The selection-distortion effect: How selection changes correlations in surprising ways

Note: After I wrote this post, some people helpfully pointed out in the comments (as I suspected might happen) that this phenomenon has been documented before, first as Berkson’s Paradox and later as “conditioning on a collider” in Pearl’s causal framework. Hopefully the post is still an interesting discussion, but please call it one of those names and not “the selection-distortion effect.”

A little while back I ran across an idea buried in an old paper of Robyn Dawes that really opened my eyes. It was one of those things that seemed really simple and straightforward once I saw it. But I’d never run across it before.[1] The idea is this: when a sample is selected on a combination of 2 (or more) variables, the relationship between those 2 variables is different after selection than it was before, and not just because of restriction of range. The correlation changes in ways that, if you don’t realize it’s happening, can be surprising and potentially misleading. It can flip the sign of a correlation, or turn a zero correlation into a substantial one. Let’s call it the selection-distortion effect.

First, some background: Dawes was the head of the psychology department at the University of Oregon back in the 1970s. Merging his administrative role with his interests in decision-making, he collected data about graduate admissions decisions and how well they predict future outcomes. He eventually wrote a couple of papers based on that work for Science and American Psychologist. The Science paper, titled “Graduate admission variables and future success,” was about why the variables used to select applicants to grad school do not correlate very highly with the admitted students’ later achievements. Dawes’s main point was to demonstrate why, when predictor variables are negatively correlated with each other, they can be perfectly reasonable predictors as a set even though each one taken on its own has a low predictive validity among selected students.
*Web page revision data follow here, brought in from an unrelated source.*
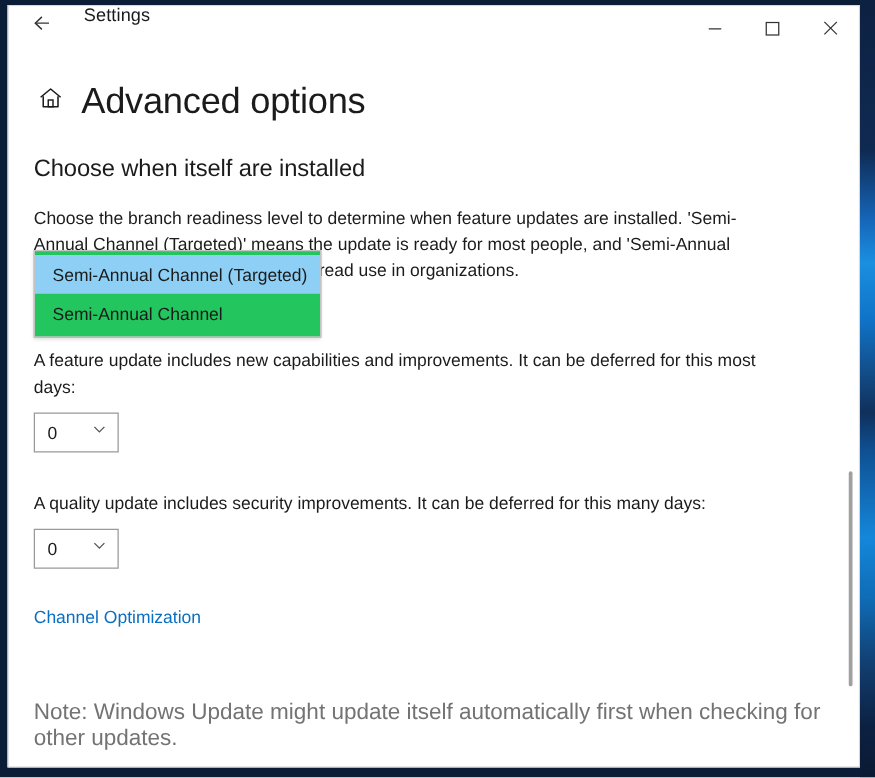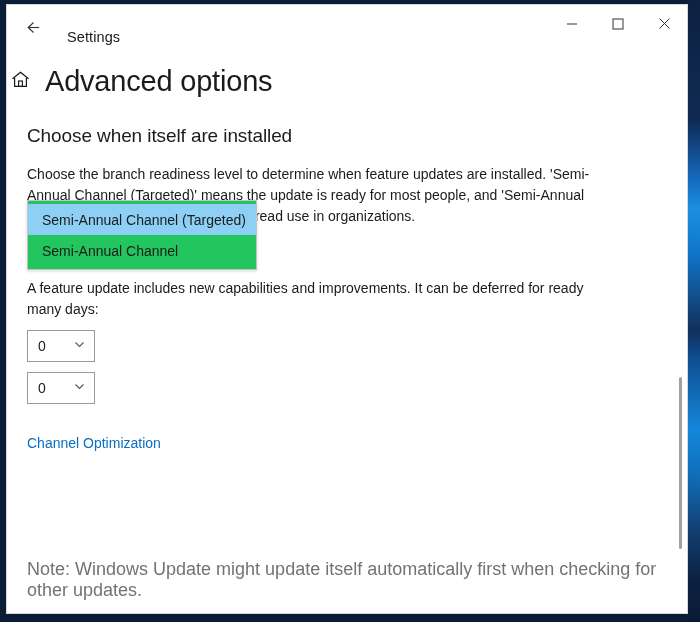--- a/index.html
+++ b/index.html
@@ -54,21 +54,21 @@
     border: 1px solid #d8d8d8;
     overflow: hidden;
   }
 
   
   .titlebar {
     position: relative;
     height: 40px;
     background: #ffffff;
     display: flex;
-    align-items: flex-end;
+    align-items: flex-start;
   }
   .back-button {
     width: 44px;
     height: 32px;
     margin-left: 4px;
     display: flex;
     align-items: center;
     justify-content: center;
     cursor: default;
   }
@@ -99,20 +99,21 @@
     position: relative;
     height: 570px;
     background: #ffffff;
     padding: 0 0 0 0;
     overflow: hidden;
   }
 
   .page-header {
     display: flex;
     align-items: center;
+    padding-left: 20px;
     margin-top: 16px;
     height: 40px;
   }
   .home-icon-wrap {
     width: 26px;
     height: 26px;
     display: flex;
     align-items: center;
     justify-content: center;
     margin-right: 12px;
@@ -301,31 +302,32 @@
         </div>
         <div class="page-title">Advanced options</div>
       </div>
 
       <div class="section-heading">Choose when itself are installed</div>
 
       <div class="body-text">Choose the branch readiness level to determine when feature updates are installed. 'Semi-Annual Channel (Targeted)' means the update is ready for most people, and 'Semi-Annual Channel' means it's ready for widespread use in organizations.</div>
 
       <div class="spacer-combo"></div>
 
-      <div class="body-text">A feature update includes new capabilities and improvements. It can be deferred for ready many days:</div>
+      <div class="body-text">A feature update includes new capabilities and improvements. It can be deferred for this most days:</div>
 
       <div class="combo-box">
         <span class="combo-value">0</span>
         <span>
           <svg width="13" height="13" viewBox="0 0 13 13">
             <path d="M2.5 4.5 L6.5 8.5 L10.5 4.5" fill="none" stroke="#555555" stroke-width="1.1"></path>
           </svg>
         </span>
       </div>
 
+      <div class="body-text" style="margin-top:30px;">A quality update includes security improvements. It can be deferred for this many days:</div>
 
       <div class="combo-box">
         <span class="combo-value">0</span>
         <span>
           <svg width="13" height="13" viewBox="0 0 13 13">
             <path d="M2.5 4.5 L6.5 8.5 L10.5 4.5" fill="none" stroke="#555555" stroke-width="1.1"></path>
           </svg>
         </span>
       </div>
However, in order to get to his main point Dawes had to explain why the correlations would be negative in the first place. He offered the explanation rather briefly and described it in the context of graduate admissions. But it actually refers to (I believe) a very general phenomenon. The key fact to grasp is this: Dawes found, consistently across multiple cohorts, that the correlation between GRE and GPA was negative among admitted students but positive among applicants.
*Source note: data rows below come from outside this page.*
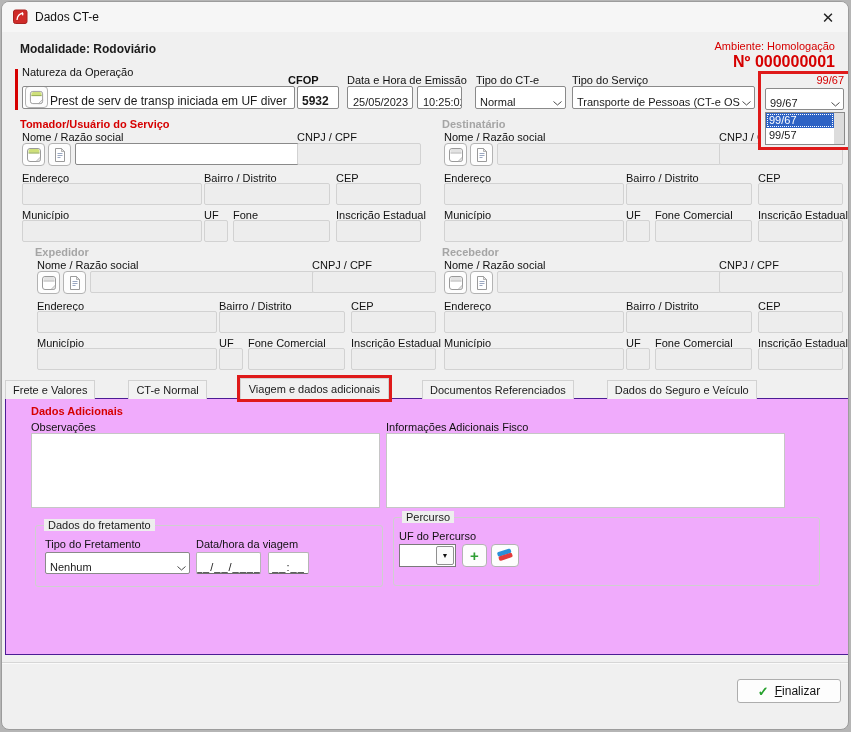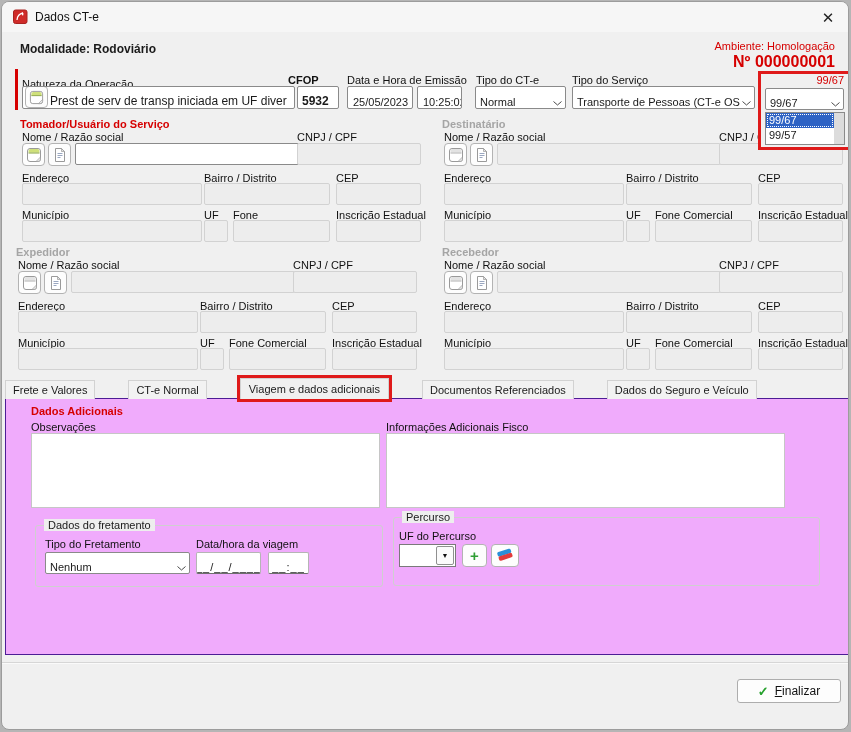--- a/index.html
+++ b/index.html
@@ -110,21 +110,21 @@
     </span>
     <span class="win-title">Dados CT-e</span>
     <span class="close-btn">✕</span>
   </div>
 
   <div class="modalidade">Modalidade: Rodoviário</div>
   <div class="ambiente">Ambiente: Homologação</div>
   <div class="numero">Nº 000000001</div>
 
   <div class="req-bar"></div>
-  <div class="flabel" style="left:20px;top:76px">Natureza da Operação</div>
+  <div class="flabel" style="left:20px;top:64px">Natureza da Operação</div>
   <div class="fld-base" style="left:20px;top:84px;width:273px;height:23px;padding-left:2px">
     <span style="display:flex;flex:0 0 auto;width:21px;height:20px;border:1px solid #b3b3b3;border-radius:4px;align-items:center;justify-content:center;background:#fdfdfd">
         <svg width="15" height="15" viewBox="0 0 16 16">
           <rect x="1.5" y="1.5" width="13" height="13" rx="2.5" fill="#fff" stroke="#9a9a9a"></rect>
           <path d="M2.5 4 a2 2 0 0 1 2-2 h7 a2 2 0 0 1 2 2 v1.6 h-11 z" fill="#cfe07a"></path>
           <line x1="2.5" y1="6" x2="13.5" y2="6" stroke="#87a33c"></line>
           <path d="M10 14.5 L14.5 10 L14.5 12 a2.5 2.5 0 0 1 -2.5 2.5 z" fill="#ececec" stroke="#9a9a9a" stroke-width=".7"></path>
         </svg>
       </span>
     <span style="padding-left:2px">Prest de serv de transp iniciada em UF diver</span>
@@ -239,21 +239,21 @@
     <div class="lbl l-mun">Município</div>
     <div class="fld f-mun"></div>
     <div class="lbl l-uf">UF</div>
     <div class="fld f-uf"></div>
     <div class="lbl l-fon">Fone Comercial</div>
     <div class="fld f-fon"></div>
     <div class="lbl l-ie">Inscrição Estadual</div>
     <div class="fld f-ie"></div>
   </div>
 
-  <div class="sec" style="left:10px;top:244px">
+  <div class="sec" style="left:29px;top:244px">
     <div class="s-title">Expedidor</div>
     <div class="lbl l-nome">Nome / Razão social</div>
     <button class="icbtn ic1">
         <svg width="16" height="16" viewBox="0 0 16 16">
           <rect x="1.5" y="1.5" width="13" height="13" rx="2.5" fill="#fff" stroke="#9a9a9a"></rect>
           <path d="M2.5 4 a2 2 0 0 1 2-2 h7 a2 2 0 0 1 2 2 v1.6 h-11 z" fill="#e3e3e3"></path>
           <line x1="2.5" y1="6" x2="13.5" y2="6" stroke="#b0b0b0"></line>
           <path d="M10 14.5 L14.5 10 L14.5 12 a2.5 2.5 0 0 1 -2.5 2.5 z" fill="#ececec" stroke="#9a9a9a" stroke-width=".7"></path>
         </svg>
       </button>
This isn’t restriction of range. Restriction of range attenuates correlations – it pushes them toward zero. As I’ll show below, this phenomenon can easily flip signs and even make the absolute value of a correlation go from zero to substantial.

Instead, it is a result of a multivariate selection process. Grad school admissions committees select for both GRE and GPA. So the selection process eliminates people who are low on both, or really low on just one. Some people are very high on both, and they get admitted. But a lot of people who pass through the selection process are a bit higher on one than on the other (relative to each variable’s respective distributions). Being really excellent on one can compensate for only being pretty good on the other and get you across the selection threshold. It is this kind of implicitly compensatory relationship that makes the correlation more negative in the post-selection group than in the pre-selection group.

To illustrate, here is a figure from a simulation I ran. On the left X and Y are sampled from a standard normal distribution with a population correlation of rho =.30. The observed correlation among 500 cases is r = .26. On the right I have simulated a hard-threshold selection process designed to select cases in the top 50% of the population. Specifically, cases are selected if X + Y > 0. Among the 239 cases that passed the selection filter, the observed correlation is now r = -.25. The correlation hasn’t been attenuated — it has been flipped!


Eyeballing the plot on the right, it’s pretty obvious that a selection process has taken place — you can practically draw a diagonal line along the selection threshold. That’s because I created a hard threshold for illustrative purposes. But that isn’t necessary for the distortion effect to occur. If X and Y are just 2 of several things that predict selection, and/or if they are used in the selection process inconsistently (e.g., with random error as you might expect with human judges), you’ll still get the effect. So you can get it in samples where, if you only had the post-selection dataset to look at, it would not be at all obvious that it had been selected on those variables.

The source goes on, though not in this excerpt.